First, we examined whether FITC-FSL-1 is able to activate macrophages, because there is a possibility that FITC conjugation affects the ability of FSL-1 to activate them.13 It was found that both FITC-FSL-1 and FSL-1 induced tumour necrosis factor-α production by a murine macrophage cell line, RAW264.7 cells, in a dose-dependent manner (Fig. 1), suggesting that FITC-FSL-1 is also able to activate macrophages, possibly through TLR2. However, it remains unknown
how FSL-1 is processed in macrophages after recognition by TLR2. To address this question, an experiment was carried out to determine whether FSL-1 is internalized by macrophages after recognition by TLR2. RAW264.7 cells were incubated with FITC-FSL-1 for 2 hr at 4° (on ice) or at 37°, and then uptake of FSL-1 was determined.

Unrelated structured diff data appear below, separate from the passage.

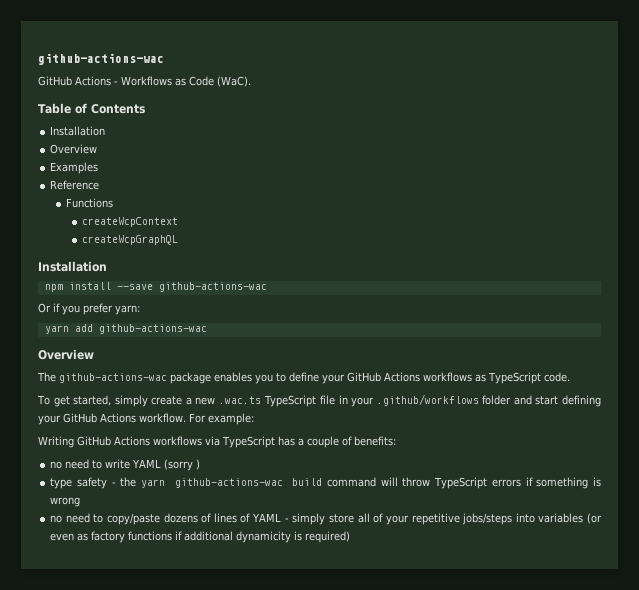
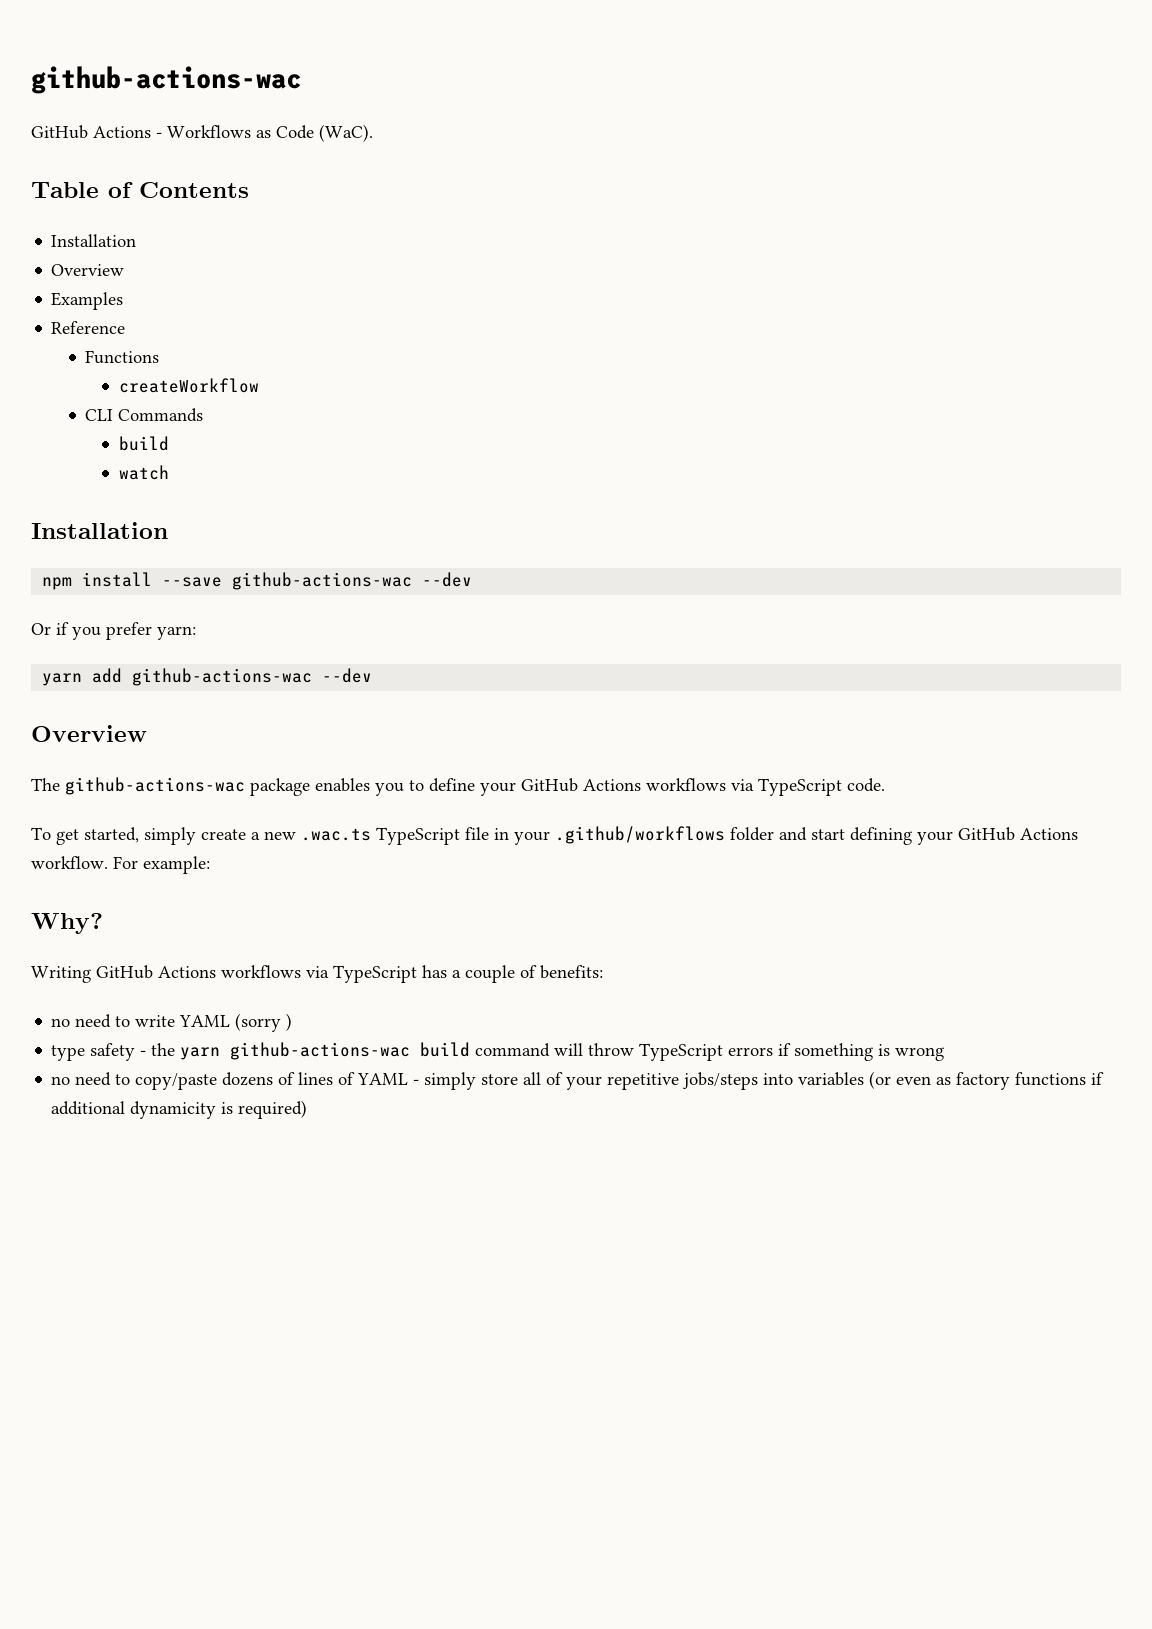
[81,217,178,227] [81,235,178,245] createWcpContext // createWcpGraphQL -> [118,378,259,393] [85,408,204,422] [118,436,169,451] [118,465,169,480] createWorkflow // CLI Commands // build // watch
(267, 287) none -> [422,572,473,587] --dev
(207, 329) none -> [322,668,373,683] --dev
[475,374,486,382] as -> [731,779,754,791] via
(254, 419) none -> [31,913,103,934] // Why?

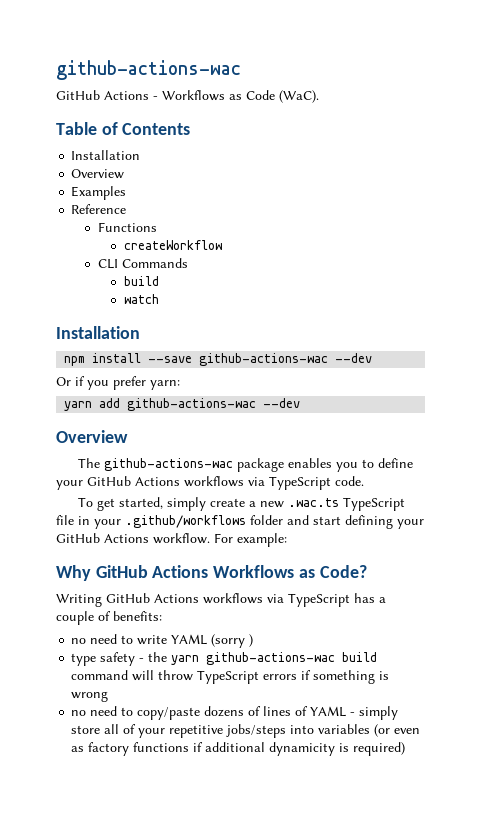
[31,913,103,934] Why? -> [56,565,367,581] Why GitHub Actions Workflows as Code?

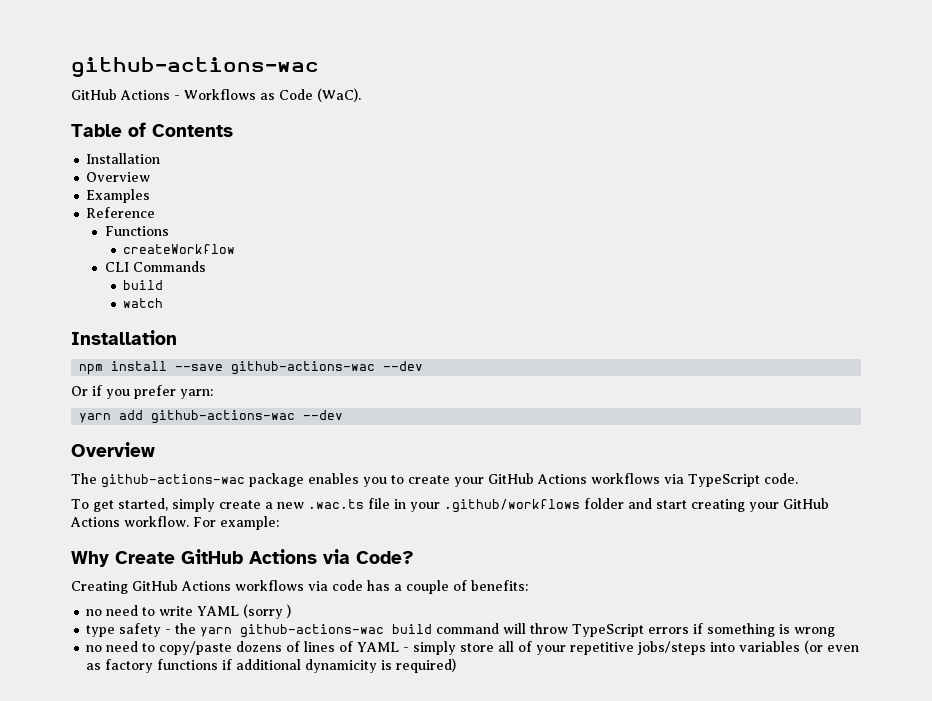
[378,458,414,468] define -> [408,475,450,484] create
[343,497,406,511] TypeScript -> (364, 504) none
[345,515,393,529] defining -> [690,499,745,512] creating
[95,565,315,578] GitHub Actions Workflows as -> [115,549,350,564] Create GitHub Actions via
[56,593,350,607] Writing GitHub Actions workflows via TypeScript -> [71,580,363,594] Creating GitHub Actions workflows via code

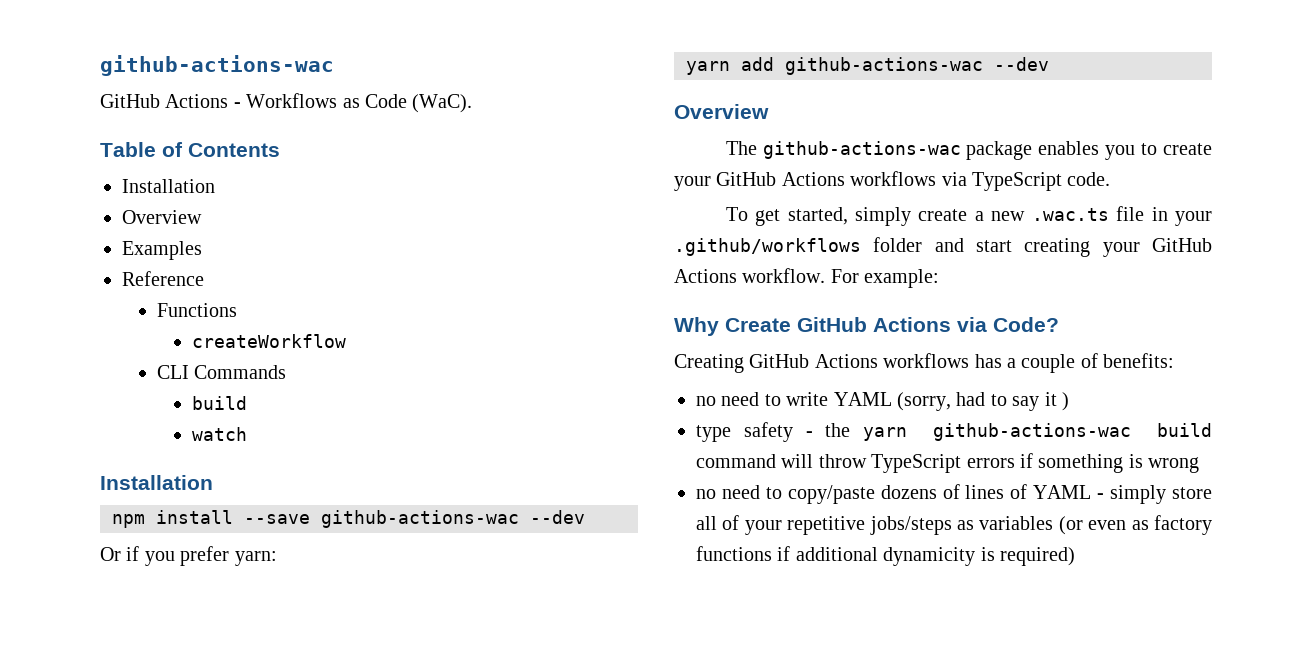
[308,580,363,591] via code -> (970, 360) none
[243,604,284,619] (sorry -> [897,392,1057,411] (sorry, had to say it
[710,642,736,652] into -> [957,520,974,530] as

FSL-1 was found in the cell membrane but not in the cytosol of RAW264.7 Selinexor in vitro cells at 4° (Fig. 2a,c). However, FSL-1 was found in both the cell membrane find protocol and the
cytosol of the cells at 37° (Fig. 2b,d). These results suggest that FSL-1 is clearly internalized into the cells in a temperature-dependent manner. To confirm whether FSL-1 is specifically internalized, effects of unlabelled FSL-1 on FITC-FSL-1 uptake were also examined. It was found that unlabelled FSL-1 significantly inhibited FITC-FSL-1 in a dose-dependent manner (Fig. 3), suggesting that FITC-FSL-1 uptake by aminophylline the cells occurs specifically. It has been demonstrated that modes of endocytosis of small soluble
molecules can be mainly divided into three pathways: clathrin-, caveolae- and lipid raft-dependent endocytic pathways.17 Therefore, experiments were carried out to determine the effects of three chemicals, Nys, CPZ and MbCD, on internalization of FSL-1. Nys selectively disrupts caveolae- and lipid raft-dependent endocytosis but has no effect on clathrin-dependent endocytosis.18 CPZ disrupts clathrin-dependent endocytosis.19 MbCD disrupts both lipid raft- and clathrin-dependent endocytosis.20–23 It has been demonstrated that TLR2 is enriched in lipid rafts24 and that the TLR2 ligand LTA is internalized into cells with TLR2 via lipid rafts.15 The present study demonstrated that Nys had no effect on FSL-1 uptake by RAW264.7 cells (Fig. 4a–c), suggesting that FSL-1 is not internalized by caveolae- and lipid raft-dependent endocytosis. Both CPZ and MbCD inhibited FSL-1 uptake by the cells in a dose-dependent manner (Fig. 4d–i), suggesting that FSL-1 is internalized into macrophages by a clathrin-dependent endocytosis. The next experiment was therefore carried out to determine whether FSL-1 is co-localized with clathrin in cells. RAW264.7 cells were incubated for 2 hr with FITC-FSL-1, permeabilized with Cytofix/Cytoperm (BD Biosciences), and treated with an anti-clathrin mAb.